## [PROVIDED MATERIAL]
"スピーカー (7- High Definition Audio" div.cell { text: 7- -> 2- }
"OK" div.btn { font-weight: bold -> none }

--

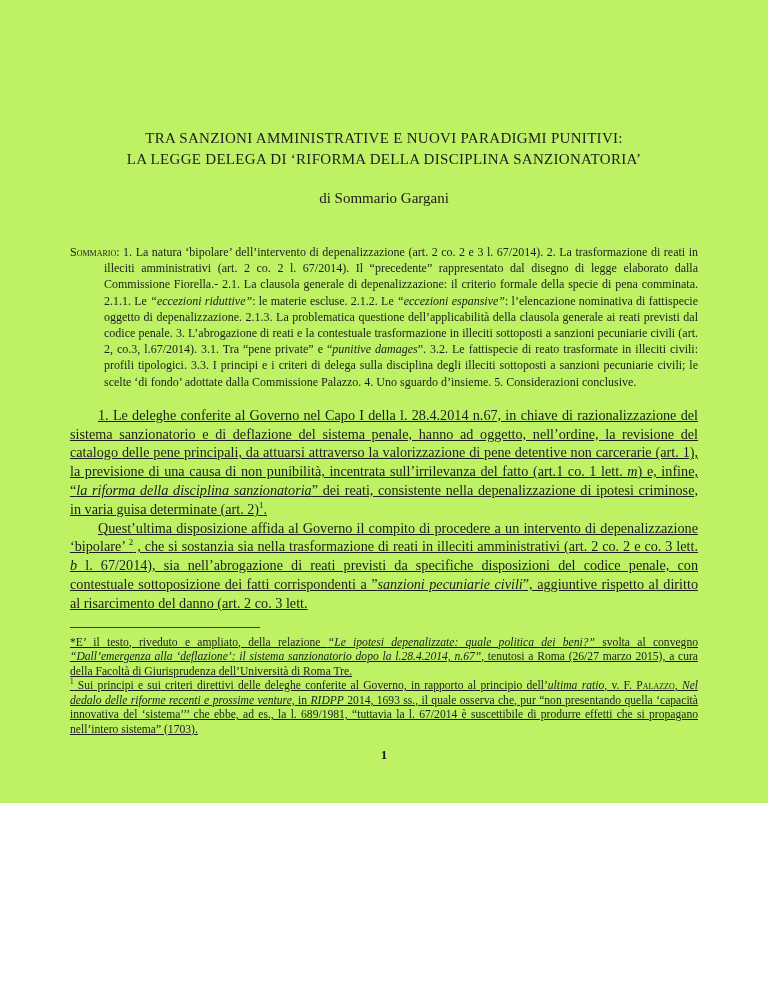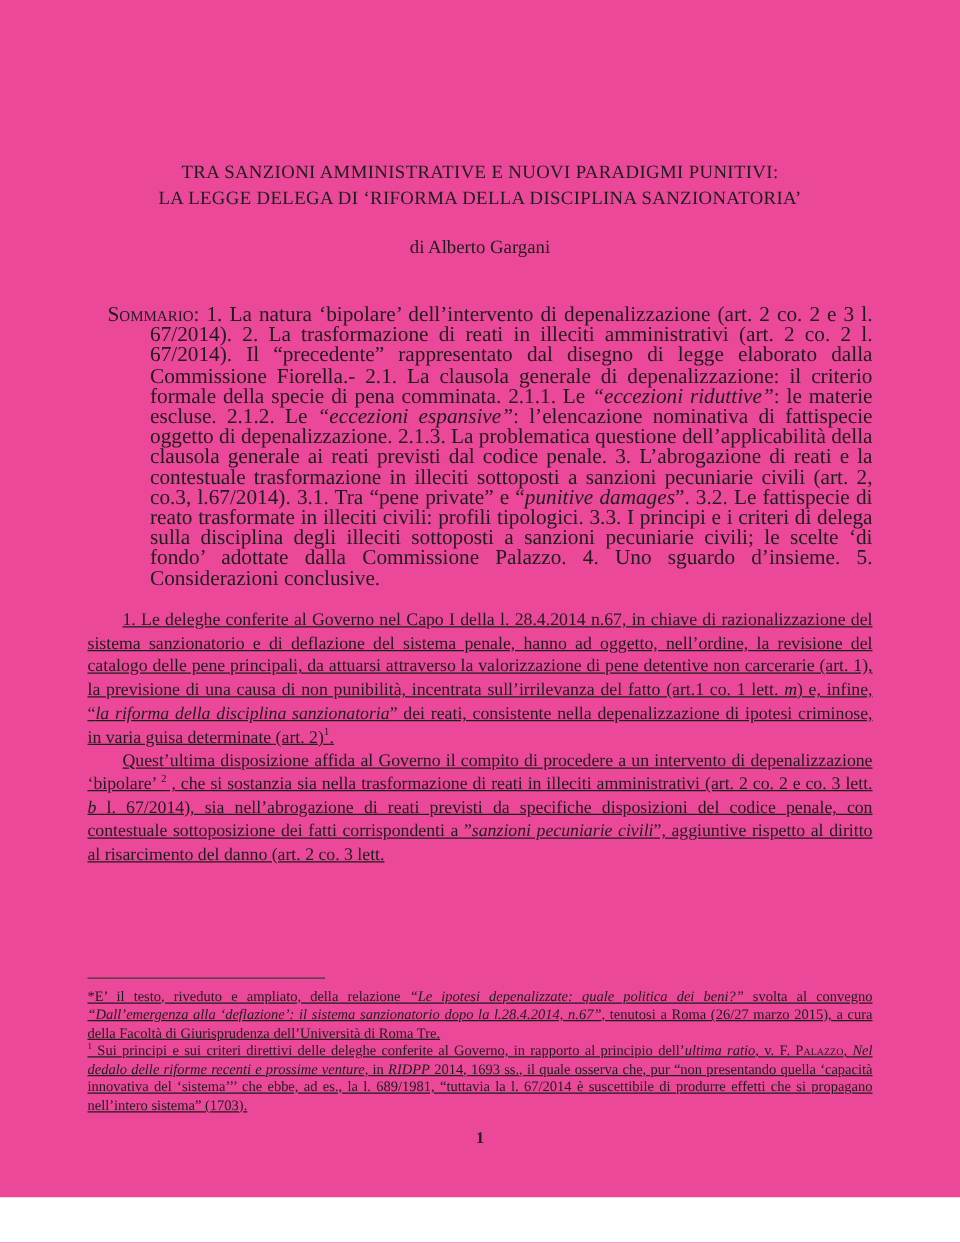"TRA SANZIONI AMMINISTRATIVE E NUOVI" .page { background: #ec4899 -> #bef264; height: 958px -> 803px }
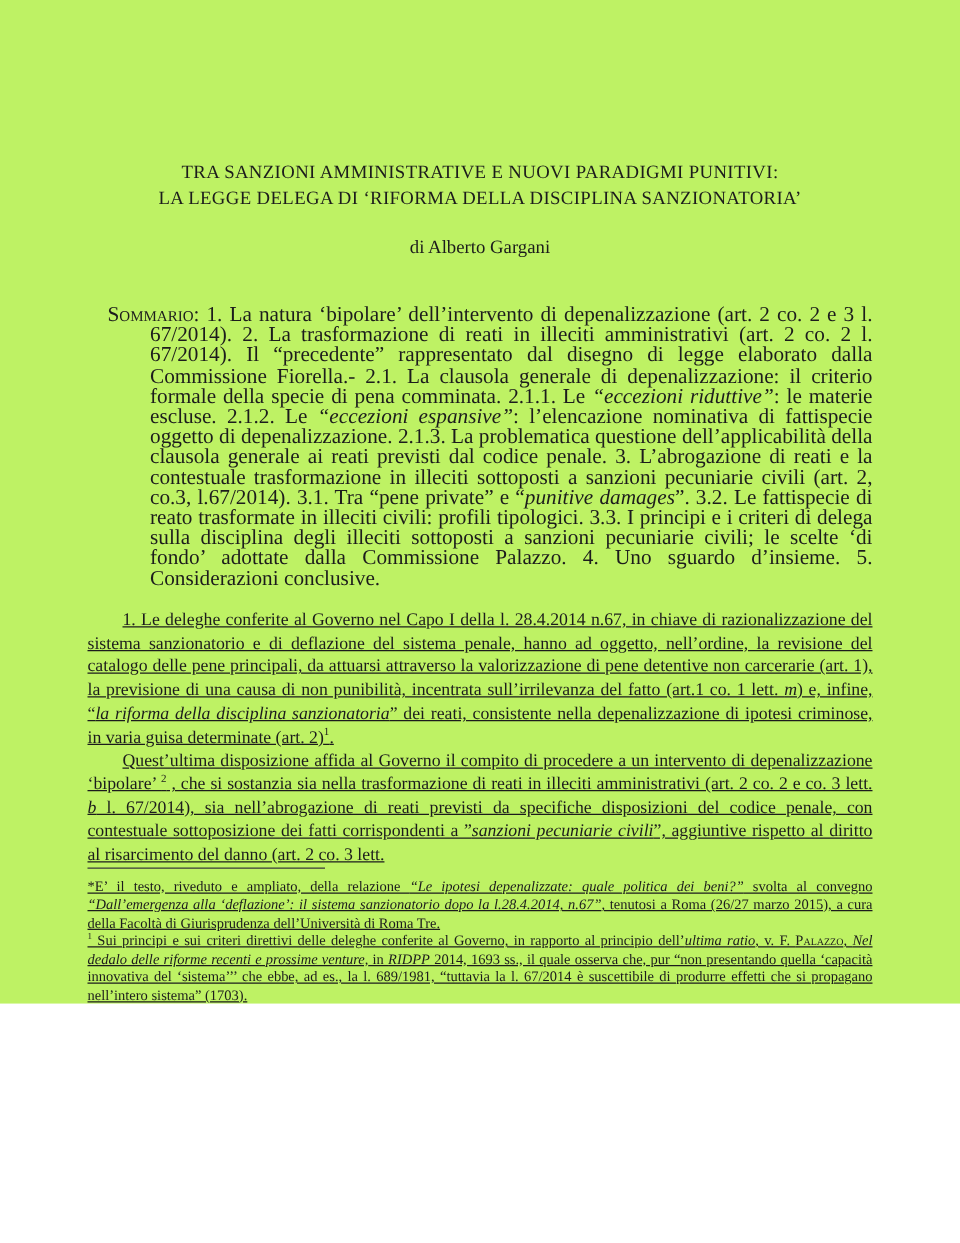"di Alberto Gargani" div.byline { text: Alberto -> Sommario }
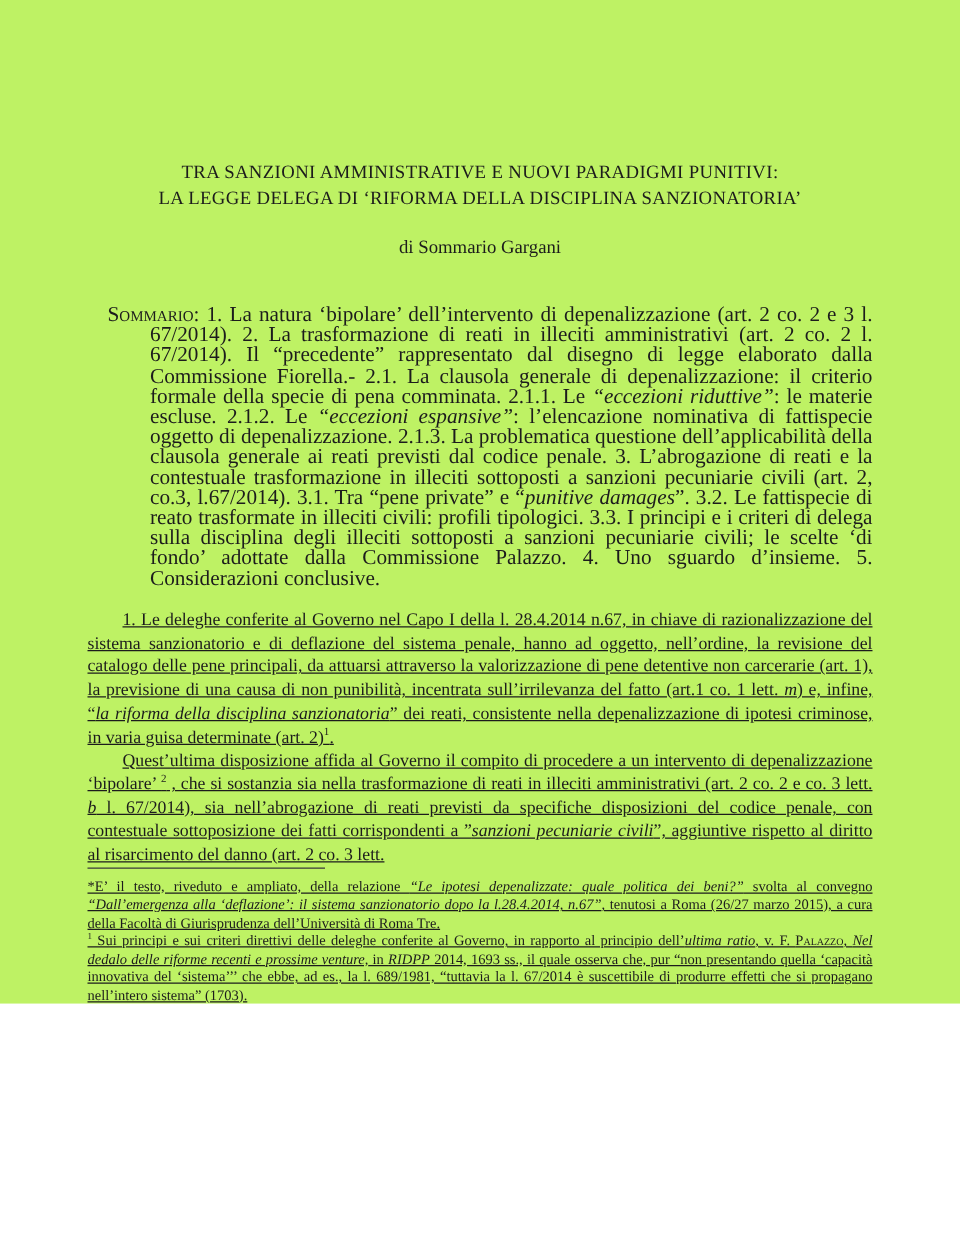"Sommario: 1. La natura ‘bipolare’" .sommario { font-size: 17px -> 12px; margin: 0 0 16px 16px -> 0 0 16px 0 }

## [ABOUT THIS TASK]
Transcribe, word for word, the lines of the listing above from the one that contains "SANZIONI AMMINISTRATIVE E" through the one that contains "1. La natura", keeping both ends and dropping the pictures.

## [WRITTEN ANSWER]
"TRA SANZIONI AMMINISTRATIVE E NUOVI" .page { background: #ec4899 -> #bef264; height: 958px -> 803px }
"di Alberto Gargani" div.byline { text: Alberto -> Sommario }
"Sommario: 1. La natura ‘bipolare’" .sommario { font-size: 17px -> 12px; margin: 0 0 16px 16px -> 0 0 16px 0 }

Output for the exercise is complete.